He soon found he favored writing best, and he worked as a writer and producer on That '70s Show before he auditioned for Saturday Night Live (SNL). He joined SNL in 2002, spending eight years as a cast member on the show. He was well known for his more offbeat sketches. His most famous role on the show led to a feature film adaption, MacGruber (2010), that preceded his departure from the program. Forte took various roles in comedy films, before starring in the drama film Nebraska (2013), which attracted critical acclaim. Forte created, writes and stars in his own television sitcom, The Last Man on Earth, which premiered on Fox in 2015. He was nominated for two Primetime Emmy Awards, for acting and writing for the series.


Early life

Orville Willis Forte IV was born in Alameda County, California. His father, Orville Willis Forte III, is a financial broker, and his mother, Patricia C. (née Stivers), is an artist and former schoolteacher. He was raised in Moraga, before moving to Lafayette. He went by Billy in his early years until he was teased at school for it also being a girl's name, at which point he decided he would from there on be known as Will.

Forte describes himself as a "really happy kid," whose parents were "wonderful" and created a "very loving environment." He was interested in comedy from a young age, growing up idolizing comedians, Peter Sellers, David Letterman, Steve Martin and the sketch-comedy television series Saturday Night Live. He often pranked his parents, and would record himself performing imaginary radio shows. He did aim to be a comedian, however, and he initially wanted to become a football player.

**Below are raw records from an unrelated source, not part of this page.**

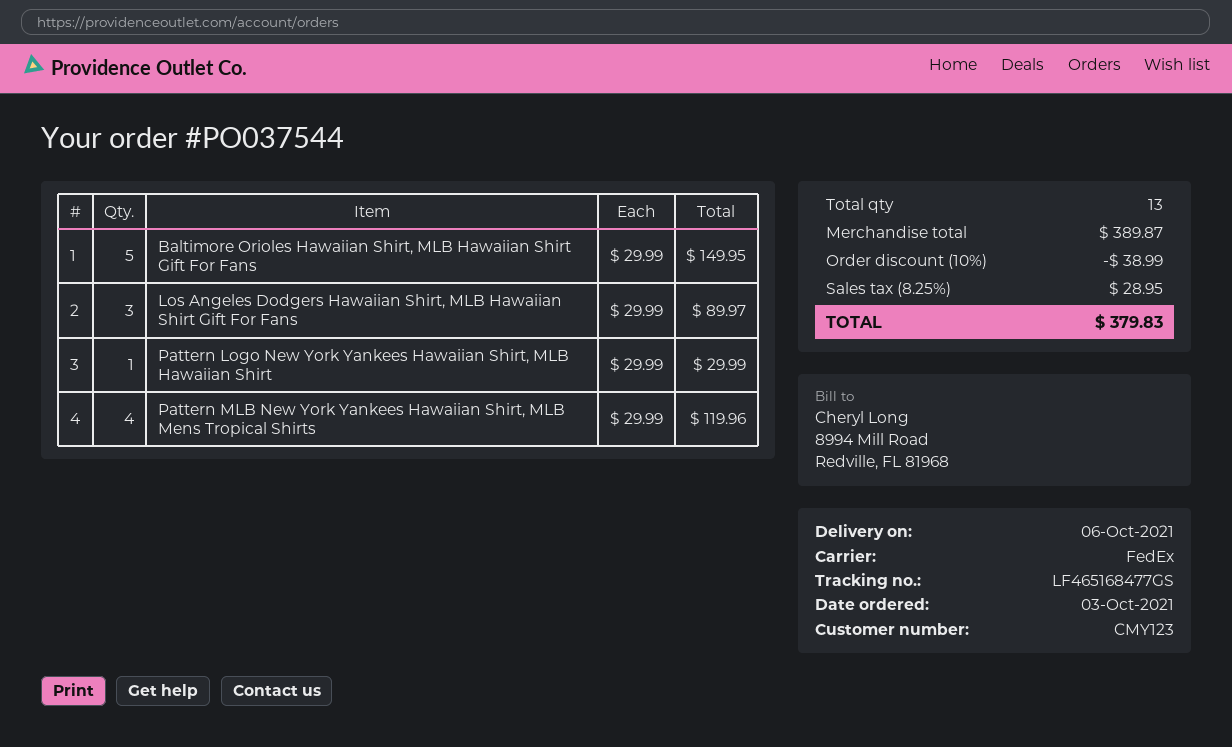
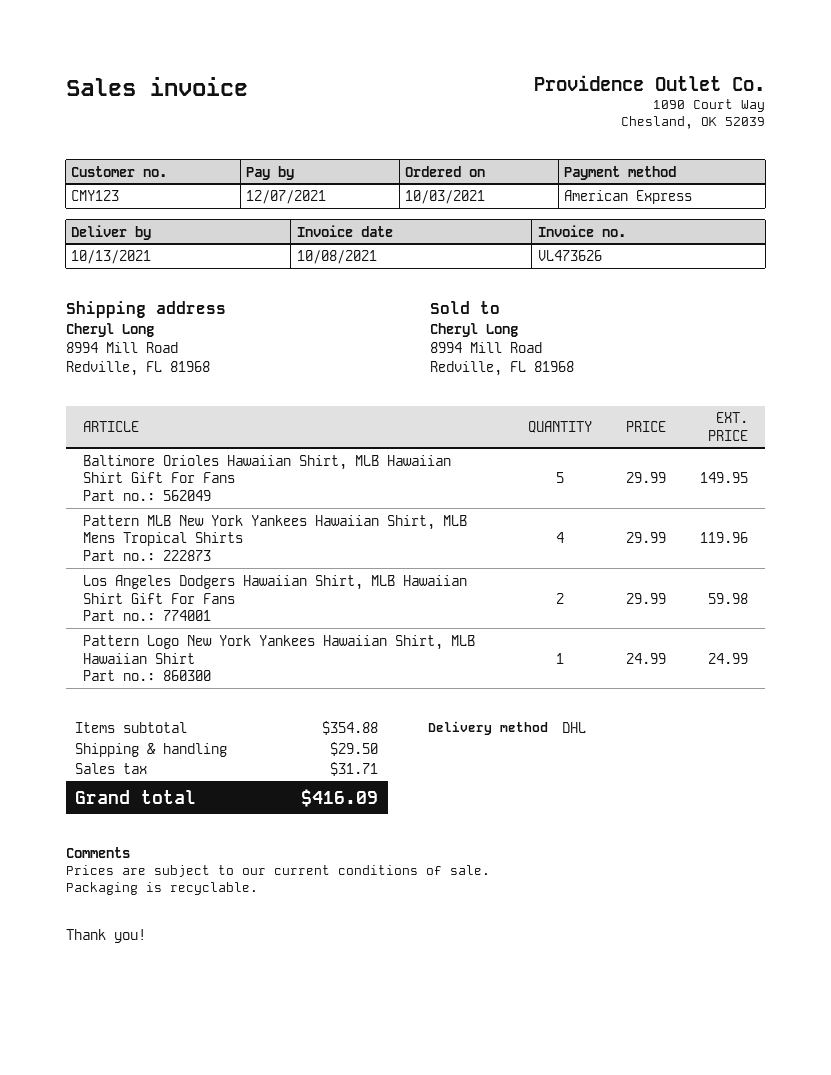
delivery date: 2021-10-06 -> 2021-10-13
shipping method: FedEx -> DHL
Los Angeles Dodgers Hawaiian Shirt, MLB Hawaiian Shirt Gift For Fans: 3 x 29.99 = 89.97 -> 2 x 29.99 = 59.98
Pattern Logo New York Yankees Hawaiian Shirt, MLB Hawaiian Shirt: 1 x 29.99 = 29.99 -> 1 x 24.99 = 24.99
subtotal: 389.87 -> 354.88
discount: 10% = 38.99 -> none
shipping: none -> 29.50
tax: 28.95 -> 31.71
total: 379.83 -> 416.09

Forte was a "a laid-back teen with a lot of friends," and a member of the varsity football and swim teams at Acalanes High School, from which he graduated in 1988. He was voted "Best Personality" by his graduating class, and served as class president. He had no ambitions for a television or film career, though his mother noticed a "creative streak" in him. Following high school, he attended the University of California, Los Angeles. He was a member of the Lambda Chi Alpha fraternity and completed a degree in history. Planning to follow his father, he became a financial broker at Smith Barney Shearson in Beverly Hills, but felt "miserable" during his time there. He started writing while he was at Shearson, and he co-wrote a feature-length script. On the subject of writing, Forte remarked, "I discovered that I loved it more than anything I had ever done in my life." He had been encouraged to attempt comedy during his years at university, and he decided to change his career to become a writer-performer.


Early career (1997-2001)

He began taking classes at the Groundlings in Los Angeles, an improvisational and sketch comedy troupe and school, while tutoring children to make ends meet. Forte's first successful foray into comedy was 101 Things to Definitely Not Do If You Want to Get a Chick, a comic book he produced that details incompetent men. The comics landed him his first professional job writing for The Jenny McCarthy Show, a short-lived variety show starring Jenny McCarthy. Shortly thereafter, he was asked to submit a packet to the Late Show with David Letterman and was told Letterman responded favorably to animation. After only nine months at Letterman, he was "let go" from the job. He recalled his stint on the program as unpleasant, noting that he did not have enough experience in writing. "What an honor to work at that show but I don't think I was fully mentally prepared. I always wonder what it would be like if I’d had a couple more years of experience before going there."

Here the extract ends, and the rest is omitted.